One of the cool aspects of analysing stocks and investing is that you get to learn (often intimately) the workings of a company. You can explore new worlds and work out how things are made, and who made them.
Now I have to be honest with you, Im a bit of a granddad when it comes to technology. I dont have the foggiest how a mobile phone actually works. I can tell you a little bit about how satellites work, but the inner workings of a cell phone are a little beyond me. Fortunately though you dont need to be a tech wiz to make some money out of ARM Holdings plc (LSE: ARM) (NASDAQ: ARMH).
How it works
ARM spins straw into gold in a couple of different ways. It sells intellectual-property licenses for its designs to manufacturers, and it charges royalties when it ships the chips. Simple! So hows it doing with that? Quite well, actually.

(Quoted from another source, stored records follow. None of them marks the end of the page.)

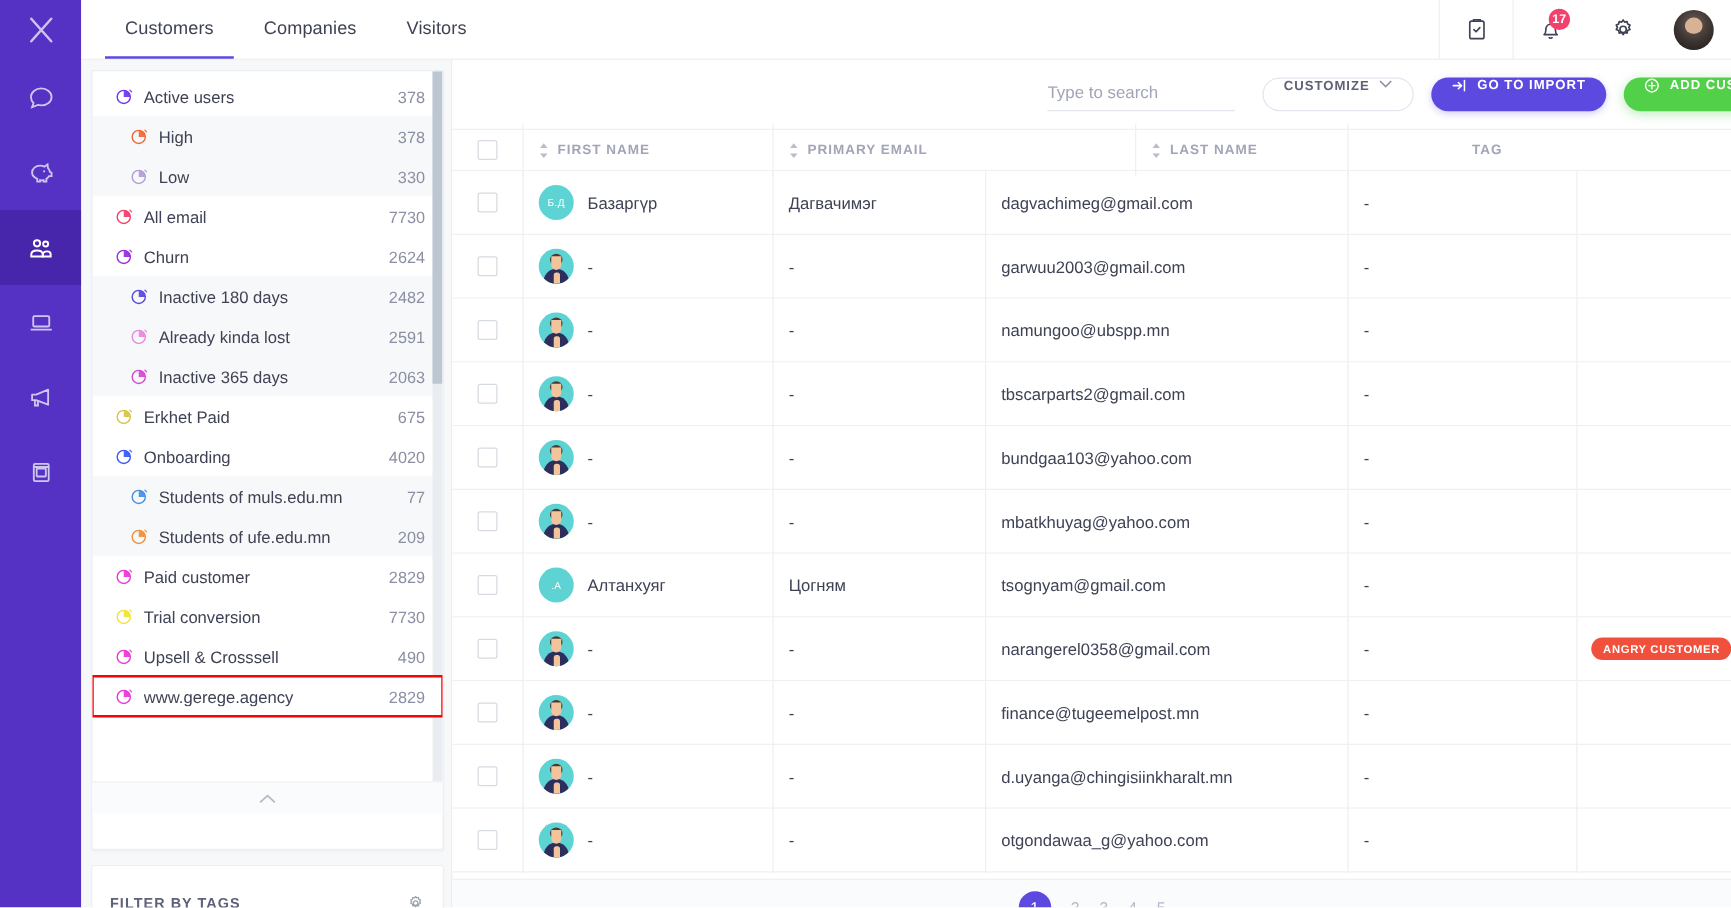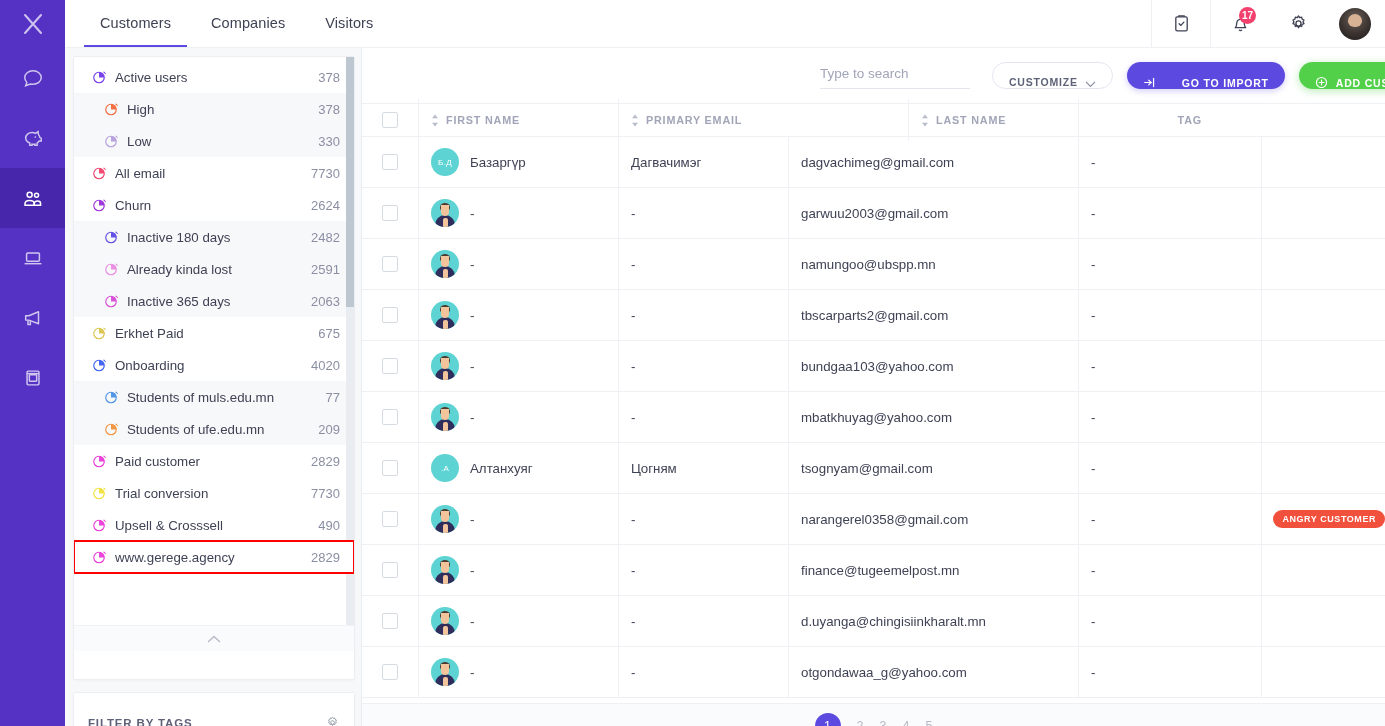--- a/index.html
+++ b/index.html
@@ -148,34 +148,33 @@
   }
   .search-wrap { width: 150px; margin-right: 22px; }
   .search-input {
     width: 100%; border: none; border-bottom: 1px solid #e4e6ef;
     outline: none; font-size: 13.5px; color: #3f4254;
     font-family: "Liberation Sans", sans-serif;
     padding: 4px 0 7px 0; background: transparent;
   }
   .search-input::placeholder { color: #a1a5b7; }
   .btn {
-    display: inline-flex; align-items: flex-end; justify-content: center;
+    display: inline-flex; align-items: flex-start; justify-content: center;
     height: 27px; border-radius: 14px; cursor: pointer;
     font-size: 10.5px; letter-spacing: .8px; font-weight: 600;
     padding: 0 16px; white-space: nowrap;
   }
   .btn-customize {
     border: 1px solid #e4e6ef; background: #fff; color: #5e6278;
     margin-right: 14px;
   }
   .btn-customize .caret { margin-left: 7px; display:flex; }
   .btn-import {
     background: #5c4ae0; color: #fff; margin-right: 14px;
     box-shadow: 0 2px 6px rgba(92,74,224,.28);
-    gap: 18px;
   }
   .btn-add {
     background: #53d04a; color: #fff;
     box-shadow: 0 2px 9px rgba(83,208,74,.4);
     margin-right: -62px;
   }
   .btn .ic { margin-right: 8px; display: flex; }
 
   
   .table { width: 1023px; }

It currently produces a net profit margin of around 20%. Moreover, its five-year net income growth rate is also around 20%. In addition, ARM is sound from a credit or solvency perspective, with a quick ratio of 3.4. Investors are laughing all the way to the bank. In the past, capital gains have been solid, while ARMs dividend growth rate is highly competitive at 20%.

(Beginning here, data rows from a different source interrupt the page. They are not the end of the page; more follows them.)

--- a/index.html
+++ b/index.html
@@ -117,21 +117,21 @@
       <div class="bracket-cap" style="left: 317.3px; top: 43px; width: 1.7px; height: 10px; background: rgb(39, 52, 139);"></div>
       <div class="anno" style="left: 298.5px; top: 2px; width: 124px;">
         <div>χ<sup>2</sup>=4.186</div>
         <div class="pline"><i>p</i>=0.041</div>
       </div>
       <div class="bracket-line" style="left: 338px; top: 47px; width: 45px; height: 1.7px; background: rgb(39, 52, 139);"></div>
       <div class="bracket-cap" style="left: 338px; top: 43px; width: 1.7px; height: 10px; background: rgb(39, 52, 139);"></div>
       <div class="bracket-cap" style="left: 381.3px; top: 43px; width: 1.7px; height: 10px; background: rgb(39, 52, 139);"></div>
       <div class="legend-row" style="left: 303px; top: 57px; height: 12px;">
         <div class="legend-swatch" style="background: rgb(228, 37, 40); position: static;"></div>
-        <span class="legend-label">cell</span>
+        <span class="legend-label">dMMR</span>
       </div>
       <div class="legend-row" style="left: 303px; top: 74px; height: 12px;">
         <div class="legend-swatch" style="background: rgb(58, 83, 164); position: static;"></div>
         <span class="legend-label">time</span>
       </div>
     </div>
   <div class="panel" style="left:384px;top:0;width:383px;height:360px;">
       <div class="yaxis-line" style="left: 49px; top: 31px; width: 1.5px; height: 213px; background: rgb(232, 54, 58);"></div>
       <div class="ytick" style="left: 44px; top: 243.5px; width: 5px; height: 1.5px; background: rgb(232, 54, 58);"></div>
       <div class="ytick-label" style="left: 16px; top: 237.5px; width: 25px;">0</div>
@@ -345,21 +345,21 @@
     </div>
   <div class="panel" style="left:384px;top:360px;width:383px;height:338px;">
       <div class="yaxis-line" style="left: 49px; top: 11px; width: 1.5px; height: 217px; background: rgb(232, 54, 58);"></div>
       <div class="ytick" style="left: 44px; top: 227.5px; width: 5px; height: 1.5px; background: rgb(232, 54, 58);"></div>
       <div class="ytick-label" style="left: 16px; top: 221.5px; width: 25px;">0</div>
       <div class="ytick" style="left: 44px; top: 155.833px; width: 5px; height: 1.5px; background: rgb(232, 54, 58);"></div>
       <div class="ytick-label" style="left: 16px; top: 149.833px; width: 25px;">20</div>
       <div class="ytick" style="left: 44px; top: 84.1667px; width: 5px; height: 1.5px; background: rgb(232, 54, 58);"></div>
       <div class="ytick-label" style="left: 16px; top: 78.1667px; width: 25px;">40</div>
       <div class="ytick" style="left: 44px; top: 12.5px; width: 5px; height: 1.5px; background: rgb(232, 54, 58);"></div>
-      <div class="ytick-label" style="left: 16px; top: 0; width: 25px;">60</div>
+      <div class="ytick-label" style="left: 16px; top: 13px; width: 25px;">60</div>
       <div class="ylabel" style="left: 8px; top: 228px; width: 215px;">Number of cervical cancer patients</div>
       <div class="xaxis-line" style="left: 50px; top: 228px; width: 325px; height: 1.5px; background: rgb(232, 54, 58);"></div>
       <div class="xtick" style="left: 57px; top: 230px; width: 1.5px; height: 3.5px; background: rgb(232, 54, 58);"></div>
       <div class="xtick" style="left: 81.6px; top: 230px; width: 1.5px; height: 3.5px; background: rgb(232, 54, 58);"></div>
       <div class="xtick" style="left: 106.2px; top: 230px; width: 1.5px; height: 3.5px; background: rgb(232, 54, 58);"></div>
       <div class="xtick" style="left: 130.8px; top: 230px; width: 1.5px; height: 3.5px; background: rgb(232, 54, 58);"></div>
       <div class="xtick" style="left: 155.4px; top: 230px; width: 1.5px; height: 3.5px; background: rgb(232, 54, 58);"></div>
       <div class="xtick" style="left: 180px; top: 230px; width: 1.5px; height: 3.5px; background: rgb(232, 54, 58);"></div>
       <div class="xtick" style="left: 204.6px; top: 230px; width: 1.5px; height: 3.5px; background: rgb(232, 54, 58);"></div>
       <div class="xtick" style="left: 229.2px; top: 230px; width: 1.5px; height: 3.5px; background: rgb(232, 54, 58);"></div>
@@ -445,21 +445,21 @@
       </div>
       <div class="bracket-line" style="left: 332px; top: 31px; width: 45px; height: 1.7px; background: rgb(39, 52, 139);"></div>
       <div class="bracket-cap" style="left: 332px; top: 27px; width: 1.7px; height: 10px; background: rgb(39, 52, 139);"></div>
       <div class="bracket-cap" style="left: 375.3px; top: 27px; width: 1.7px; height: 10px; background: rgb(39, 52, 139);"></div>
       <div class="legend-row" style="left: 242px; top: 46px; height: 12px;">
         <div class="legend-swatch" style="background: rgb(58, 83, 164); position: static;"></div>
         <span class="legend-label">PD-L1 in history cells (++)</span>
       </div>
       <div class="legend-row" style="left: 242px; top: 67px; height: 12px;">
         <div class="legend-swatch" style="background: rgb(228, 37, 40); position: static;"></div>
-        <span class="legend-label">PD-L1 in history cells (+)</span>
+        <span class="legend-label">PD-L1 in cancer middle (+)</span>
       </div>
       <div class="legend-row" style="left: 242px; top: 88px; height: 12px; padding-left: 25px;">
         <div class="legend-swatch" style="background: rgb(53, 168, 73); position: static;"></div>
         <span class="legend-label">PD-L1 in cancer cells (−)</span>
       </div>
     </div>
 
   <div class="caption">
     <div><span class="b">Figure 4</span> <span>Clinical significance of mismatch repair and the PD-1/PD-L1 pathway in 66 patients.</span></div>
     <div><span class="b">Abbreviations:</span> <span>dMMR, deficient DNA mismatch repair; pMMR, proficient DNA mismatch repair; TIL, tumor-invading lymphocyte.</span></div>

I should note the firm was hit with an exceptional charge of over a million pounds during the last accounting period, but, as the name implies, it appears to be a one-off cost and doesnt seem to point to any serious flaws in the company apart from some management oversight.
Too good to be true?
Heres where it gets a little awkward. The chip maker has a price earnings multiple of 80 times. Its forecast P/E is around 38. So analysts are expecting some froth to come of the share price in the short term, but even a P/E of 38 could lead to altitude sickness. Can it sustain those levels? Id like to argue it can (at least in the medium term).

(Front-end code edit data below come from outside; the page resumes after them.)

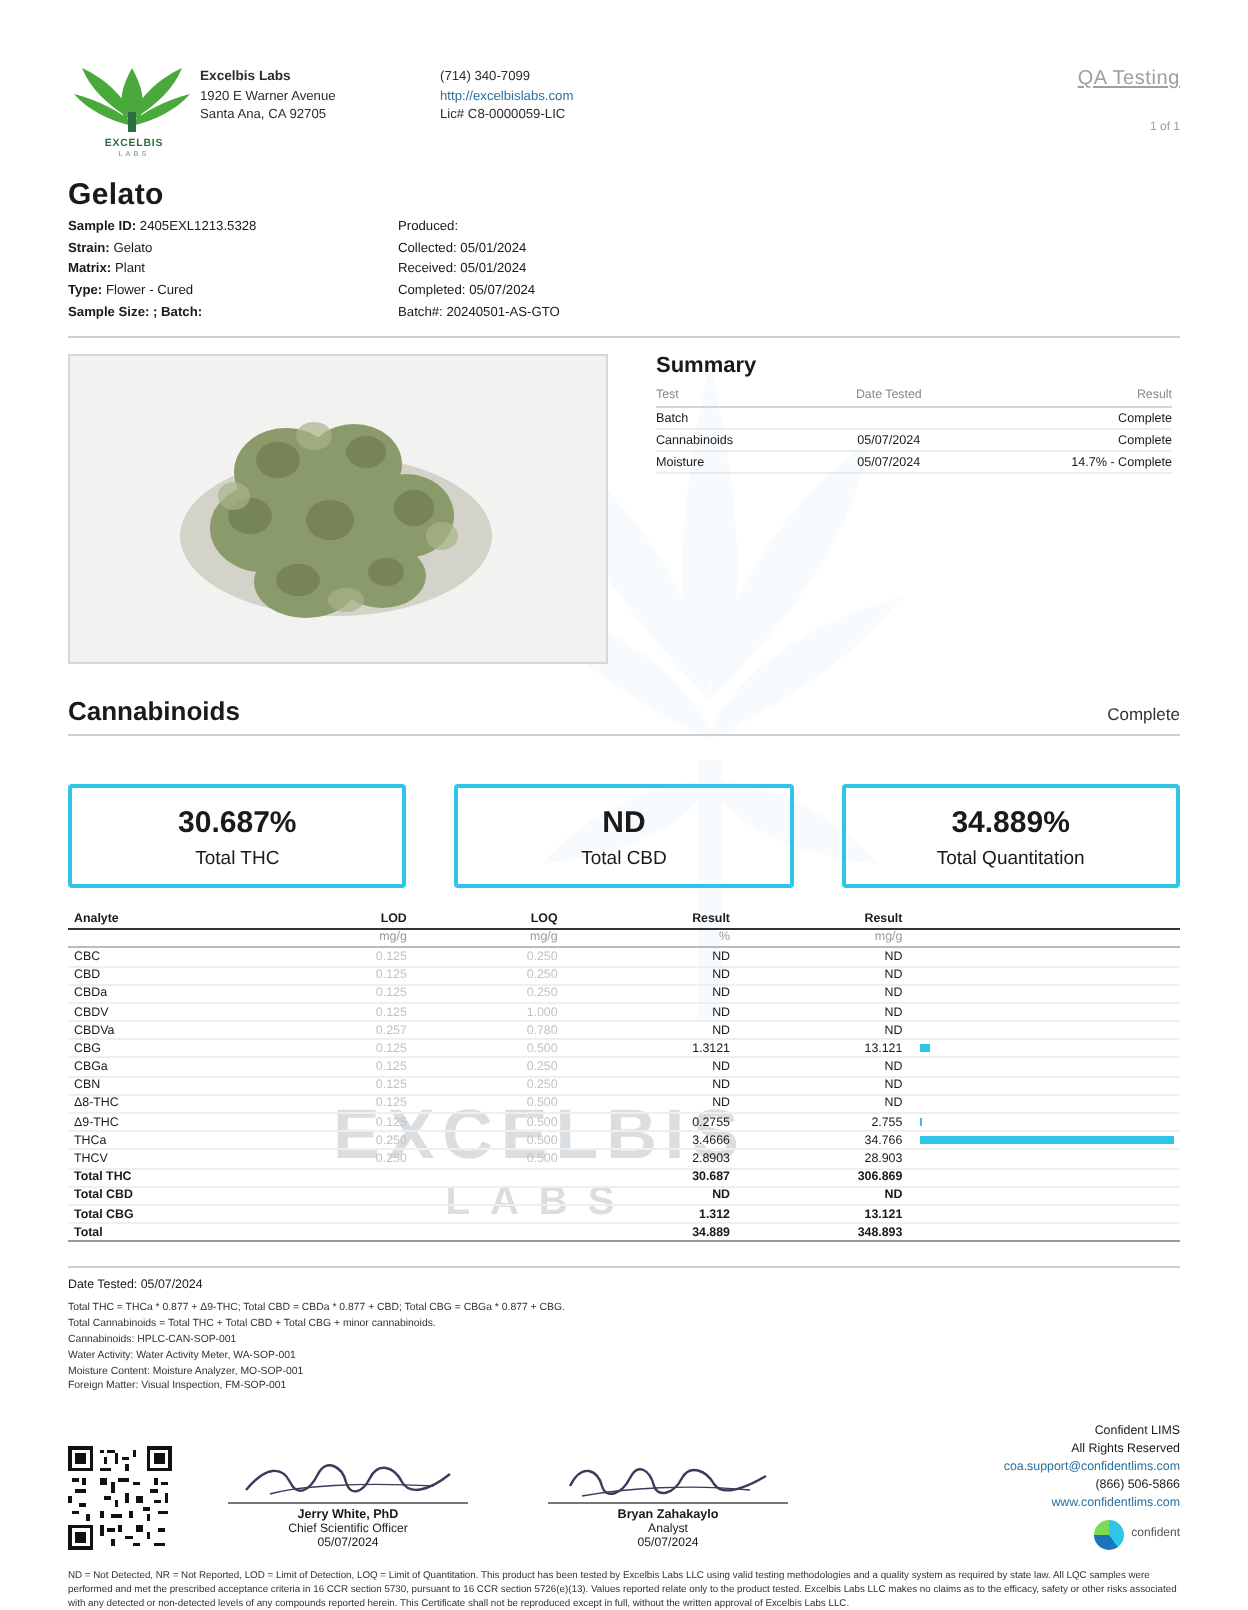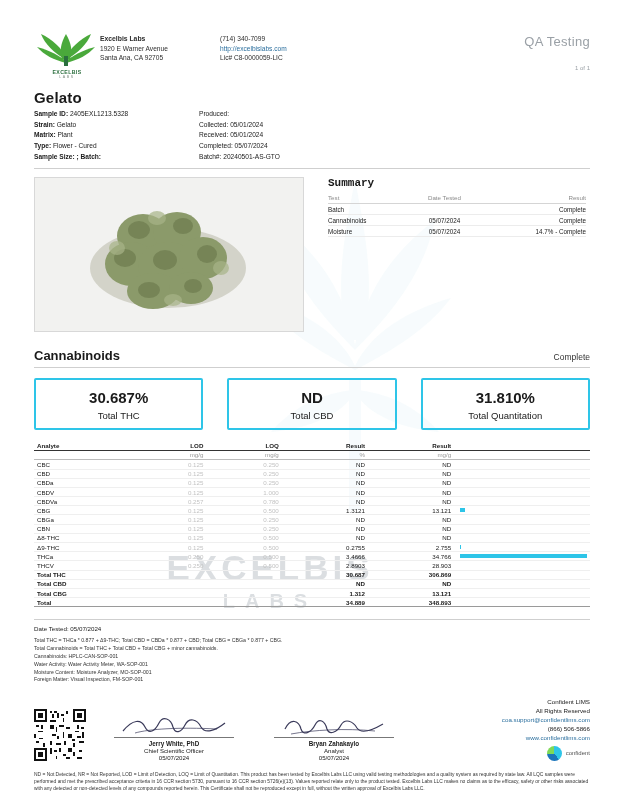--- a/index.html
+++ b/index.html
@@ -56,21 +56,21 @@
     font-size: 5.2px; letter-spacing: .4px; text-align: center; color: #2b6f3e;
     font-weight: bold; margin-top: 1px;
   }
   .logo-cap2 { font-size: 3.6px; letter-spacing: 1.6px; text-align:center; color:#7a8b7f; }
   .hdr-col { font-size: 6.6px; line-height: 1.45; color: #2d2d2d; }
   .hdr-col.a { width: 120px; padding-top: 6px; }
   .hdr-col.a .nm { font-weight: bold; font-size: 6.8px; }
   .hdr-col.b { width: 180px; padding-top: 6px; }
   .hdr-col.b a { color: #2b6f9e; text-decoration: none; }
   .hdr-right { margin-left: auto; text-align: right; padding-top: 6px; }
-  .qa { font-size: 13px; color: #9aa0a6; letter-spacing: .3px; }
+  .qa { font-size: 10px; color: #9aa0a6; letter-spacing: .3px; text-decoration: underline; }
   .pageno { font-size: 6px; color: #9aa0a6; margin-top: 16px; }
 
   
   .title {
     font-size: 15px; font-weight: bold; margin: 10px 0 3px 0; letter-spacing: .2px;
   }
   .sample-wrap { display: flex; font-size: 6.6px; line-height: 1.62; }
   .sample-left { width: 165px; }
   .sample-right { width: 230px; }
   .sample-left .k { font-weight: bold; }
@@ -82,41 +82,41 @@
     width: 270px; height: 155px;
     border: 1px solid #d8d8d8;
     background: #f2f2f0;
     position: relative;
     overflow: hidden;
   }
   .bud {
     position: absolute; left: 38px; top: 18px; width: 190px; height: 120px;
   }
   .summary { margin-left: 24px; width: 258px; }
-  .summary h3 { font-size: 11px; font-weight: bold; margin: 0 0 4px 0; font-family: Liberation Mono, monospace; }
+  .summary h3 { font-size: 11px; font-weight: bold; margin: 0 0 4px 0; }
   table.sum { width: 100%; border-collapse: collapse; font-size: 6.3px; }
   table.sum th {
     text-align: left; font-weight: normal; color: #8a8a8a; font-size: 6.2px;
     border-bottom: 1px solid #d5d5d5; padding: 1px 0 2px 0;
   }
   table.sum th.c { text-align: center; }
   table.sum th.r, table.sum td.r { text-align: right; }
   table.sum td { padding: 1.5px 0; border-bottom: 1px solid #ececec; }
   table.sum td.c { text-align: center; }
 
   
   .sec-head {
     display: flex; align-items: baseline; margin-top: 16px;
     border-bottom: 1px solid #cfcfcf; padding-bottom: 4px;
   }
   .sec-head h2 { font-size: 13px; margin: 0; font-weight: bold; }
   .sec-head .st { margin-left: auto; font-size: 8.5px; color: #333; }
 
   
-  .boxes { display: flex; gap: 24px; margin-top: 10px; }
+  .boxes { display: flex; gap: 24px; margin-top: 24px; }
   .bigbox {
     flex: 1; border: 2px solid #2ec5e8; border-radius: 2px;
     text-align: center; padding: 9px 0 7px 0;
   }
   .bigbox .v { font-size: 15px; font-weight: bold; }
   .bigbox .l { font-size: 9.5px; margin-top: 4px; }
 
   
   table.an { width: 100%; border-collapse: collapse; margin-top: 12px; font-size: 6.2px; }
   table.an th {
@@ -312,21 +312,21 @@
     <div class="boxes">
       <div class="bigbox">
         <div class="v">30.687%</div>
         <div class="l">Total THC</div>
       </div>
       <div class="bigbox">
         <div class="v">ND</div>
         <div class="l">Total CBD</div>
       </div>
       <div class="bigbox">
-        <div class="v">31.810%</div>
+        <div class="v">34.889%</div>
         <div class="l">Total Quantitation</div>
       </div>
     </div>
 
     <table class="an">
       <thead>
         <tr>
           <th class="l" style="width:90px">Analyte</th>
           <th style="width:70px">LOD</th>
           <th style="width:70px">LOQ</th>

Heres where Id like to have a little fun. Just look at these company statistics (taken from the companys accounts): its chip designs (ARM designs the computer chips that go into your smartphone) are found in more than 95% of all smartphones; the company shipped more than 10 billion chips in 2013 (20% increase in previous year); ARMs market share grew 35% over the period, and it expects that to grow further; finally, ARM says it expects unit shipments and royalty revenues to grow like theyre not high enough already
The next big test
The Internet of Things is the next technological wave (sorry, youll have to wait a little longer for the hoverboard). It will be neat though to be able to turn on your house lights, set the air conditioning, turn the TV on, and start dinner, all before youve arrived home. That technology is already here and ARM Holdings is moving into that area (technologically and through acquisitions). Analysts estimate that the semiconductor market for the Internet of Things will be $10 billion to $13 billion in 2015, rising to $45 billion to $50 billion by 2020.
So, yes, I concede that ARM Holdings valuation/share price looks extraordinary at present, and may well be bruised in coming months, but, long term, I suspect this company has a bright future. Did you see the queue in Manhattan for the latest iPhone?!
Deciding whether to invest in a stock like ARM Holdings is tricky because it’s hard to tell if you’ve missed the boat or not. Then again, why not just look at the company as a whole? How is management performing? Where and how is the company planning on growing? All these factors go into what the Fools like to call ‘careful stock selection’.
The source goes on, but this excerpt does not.